▶ Exercise goal
An exact transcription of the records is required, minus any images.

▶ Supplied records
=== Begin Enclosure ===

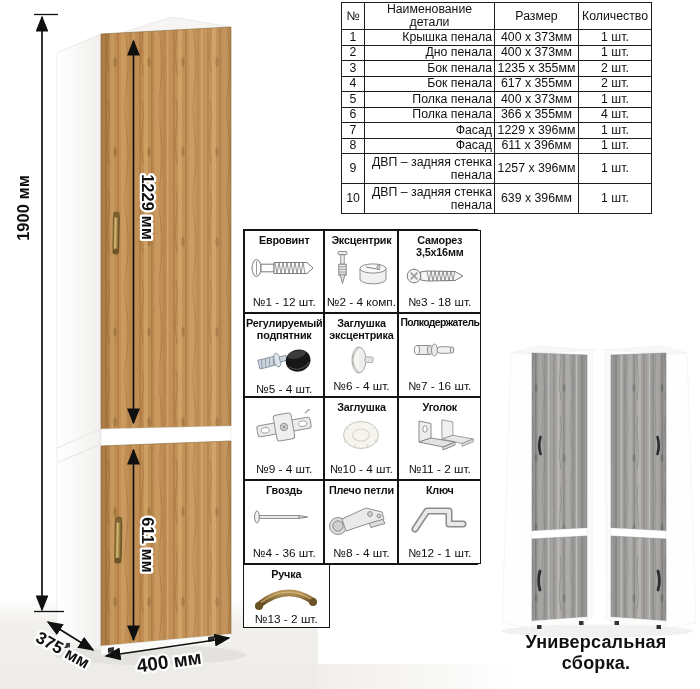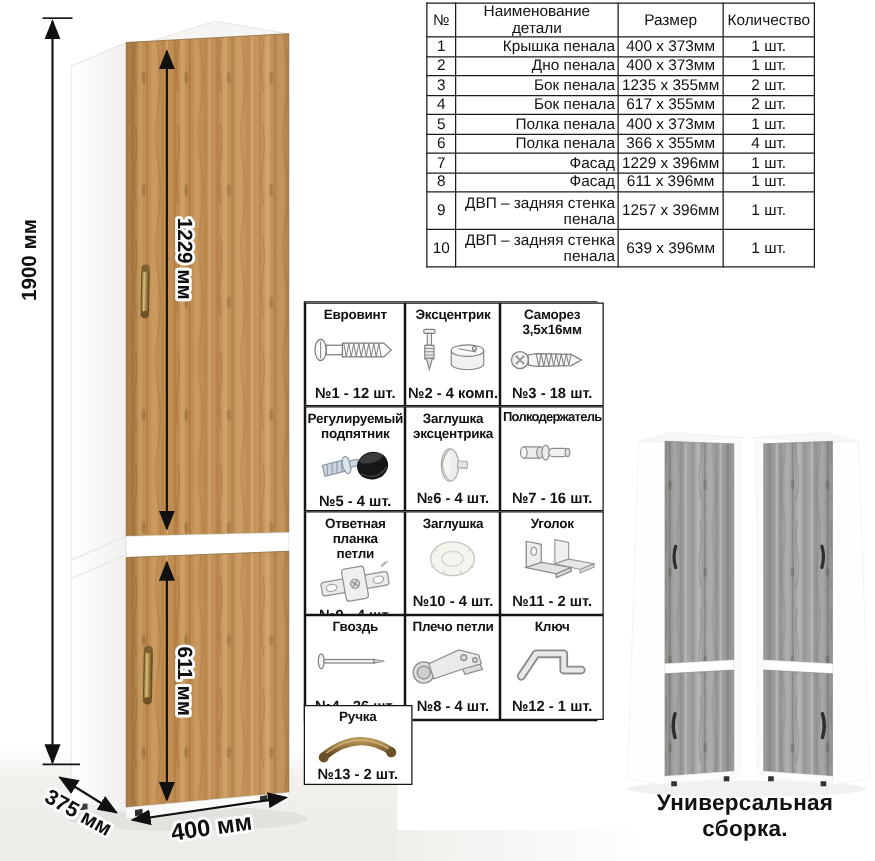--- a/index.html
+++ b/index.html
@@ -20,31 +20,31 @@
   
   table.parts{position:absolute;left:341px;top:2px;border-collapse:collapse;table-layout:fixed}
   table.parts th,table.parts td{
     border:1.5px solid #1c1c1c;font-size:12.3px;line-height:1.06;
     padding:0 2px;text-align:center;font-weight:400;color:#111;overflow:hidden}
   table.parts thead tr{height:16px}
   table.parts tr.r-s{height:15.5px}
   table.parts tr.r-d{height:30px}
   table.parts td.name{text-align:right;padding-left:5px}
   
-  .hw-grid{position:absolute;left:243px;top:241px;width:235px;
+  .hw-grid{position:absolute;left:243px;top:229px;width:235px;
     display:grid;grid-template-columns:repeat(3,1fr);grid-auto-rows:83.4px;
     border:1px solid #141414;box-sizing:border-box;background:transparent}
   .hw-cell{background:#fff;border:1px solid #141414;box-sizing:border-box;
     display:flex;flex-direction:column;align-items:center;padding:3px 1px 2px;overflow:visible}
   .hw-cell.lone{position:absolute;left:243px;top:563.5px;width:86.5px;height:64px}
   .hw-title{font-weight:bold;font-size:10.8px;line-height:1.12;text-align:center;
     white-space:pre-line;letter-spacing:-0.2px}
   .hw-title.tight{letter-spacing:-0.6px;font-size:10.4px;white-space:nowrap}
   .hw-icon{margin:auto 0;flex:0 0 auto}
-  .hw-count{font-weight:bold;font-size:11.8px;margin-top:auto;padding-bottom:1px;white-space:nowrap}
+  .hw-count{font-weight:normal;font-size:11.8px;margin-top:auto;padding-bottom:1px;white-space:nowrap}
   
   .uni-svg{position:absolute;left:495px;top:340px}
   .uni-caption{position:absolute;left:490px;top:632px;width:212px;text-align:center;
     font-weight:bold;font-size:18px;letter-spacing:.2px;color:#111}
 </style>
 </head>
 <body>
 
 <div class="floor-left"></div>
 <div class="floor-wide"></div>
@@ -309,22 +309,20 @@
         <ellipse cx="25" cy="13" rx="2.6" ry="4.5" fill="#e0e0e0"></ellipse>
         <ellipse cx="29.5" cy="13" rx="3" ry="6"></ellipse>
         <rect x="32" y="9.7" width="15" height="6.6" rx="3.3" fill="#f1f1f1"></rect>
         <ellipse cx="47" cy="13" rx="1.8" ry="3.3" fill="#e4e4e4"></ellipse>
       </g>
     </svg>
     <span class="hw-count">№7 - 16 шт.</span>
   </div>
 
   <div class="hw-cell">
-    <span class="hw-title">Ответная планка
-петли</span>
     <svg class="hw-icon" width="70" height="36" viewBox="0 0 70 36">
       <g transform="rotate(-10 35 18)">
         <rect x="8" y="12.5" width="54" height="11" rx="2.5" fill="#ebebeb" stroke="#919191" stroke-width="1"></rect>
         <rect x="26" y="5" width="18" height="26" rx="2.5" fill="#efefef" stroke="#919191" stroke-width="1"></rect>
         <ellipse cx="16" cy="18" rx="4.2" ry="2.8" fill="#ffffff" stroke="#9d9d9d" stroke-width=".9"></ellipse>
         <ellipse cx="54" cy="18" rx="4.2" ry="2.8" fill="#ffffff" stroke="#9d9d9d" stroke-width=".9"></ellipse>
         <circle cx="35" cy="18" r="3.6" fill="#d9d9d9" stroke="#8d8d8d" stroke-width=".9"></circle>
         <path d="M32.8,15.8 l4.4,4.4 M37.2,15.8 l-4.4,4.4" stroke="#8d8d8d" stroke-width=".9"></path>
         <path d="M58,8 l8,-5" stroke="#b0b0b0" stroke-width="1.8"></path>
       </g>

=== End Enclosure ===

▶ Response to the task
--- a/index.html
+++ b/index.html
@@ -20,31 +20,31 @@
   
   table.parts{position:absolute;left:341px;top:2px;border-collapse:collapse;table-layout:fixed}
   table.parts th,table.parts td{
     border:1.5px solid #1c1c1c;font-size:12.3px;line-height:1.06;
     padding:0 2px;text-align:center;font-weight:400;color:#111;overflow:hidden}
   table.parts thead tr{height:16px}
   table.parts tr.r-s{height:15.5px}
   table.parts tr.r-d{height:30px}
   table.parts td.name{text-align:right;padding-left:5px}
   
-  .hw-grid{position:absolute;left:243px;top:241px;width:235px;
+  .hw-grid{position:absolute;left:243px;top:229px;width:235px;
     display:grid;grid-template-columns:repeat(3,1fr);grid-auto-rows:83.4px;
     border:1px solid #141414;box-sizing:border-box;background:transparent}
   .hw-cell{background:#fff;border:1px solid #141414;box-sizing:border-box;
     display:flex;flex-direction:column;align-items:center;padding:3px 1px 2px;overflow:visible}
   .hw-cell.lone{position:absolute;left:243px;top:563.5px;width:86.5px;height:64px}
   .hw-title{font-weight:bold;font-size:10.8px;line-height:1.12;text-align:center;
     white-space:pre-line;letter-spacing:-0.2px}
   .hw-title.tight{letter-spacing:-0.6px;font-size:10.4px;white-space:nowrap}
   .hw-icon{margin:auto 0;flex:0 0 auto}
-  .hw-count{font-weight:bold;font-size:11.8px;margin-top:auto;padding-bottom:1px;white-space:nowrap}
+  .hw-count{font-weight:normal;font-size:11.8px;margin-top:auto;padding-bottom:1px;white-space:nowrap}
   
   .uni-svg{position:absolute;left:495px;top:340px}
   .uni-caption{position:absolute;left:490px;top:632px;width:212px;text-align:center;
     font-weight:bold;font-size:18px;letter-spacing:.2px;color:#111}
 </style>
 </head>
 <body>
 
 <div class="floor-left"></div>
 <div class="floor-wide"></div>
@@ -309,22 +309,20 @@
         <ellipse cx="25" cy="13" rx="2.6" ry="4.5" fill="#e0e0e0"></ellipse>
         <ellipse cx="29.5" cy="13" rx="3" ry="6"></ellipse>
         <rect x="32" y="9.7" width="15" height="6.6" rx="3.3" fill="#f1f1f1"></rect>
         <ellipse cx="47" cy="13" rx="1.8" ry="3.3" fill="#e4e4e4"></ellipse>
       </g>
     </svg>
     <span class="hw-count">№7 - 16 шт.</span>
   </div>
 
   <div class="hw-cell">
-    <span class="hw-title">Ответная планка
-петли</span>
     <svg class="hw-icon" width="70" height="36" viewBox="0 0 70 36">
       <g transform="rotate(-10 35 18)">
         <rect x="8" y="12.5" width="54" height="11" rx="2.5" fill="#ebebeb" stroke="#919191" stroke-width="1"></rect>
         <rect x="26" y="5" width="18" height="26" rx="2.5" fill="#efefef" stroke="#919191" stroke-width="1"></rect>
         <ellipse cx="16" cy="18" rx="4.2" ry="2.8" fill="#ffffff" stroke="#9d9d9d" stroke-width=".9"></ellipse>
         <ellipse cx="54" cy="18" rx="4.2" ry="2.8" fill="#ffffff" stroke="#9d9d9d" stroke-width=".9"></ellipse>
         <circle cx="35" cy="18" r="3.6" fill="#d9d9d9" stroke="#8d8d8d" stroke-width=".9"></circle>
         <path d="M32.8,15.8 l4.4,4.4 M37.2,15.8 l-4.4,4.4" stroke="#8d8d8d" stroke-width=".9"></path>
         <path d="M58,8 l8,-5" stroke="#b0b0b0" stroke-width="1.8"></path>
       </g>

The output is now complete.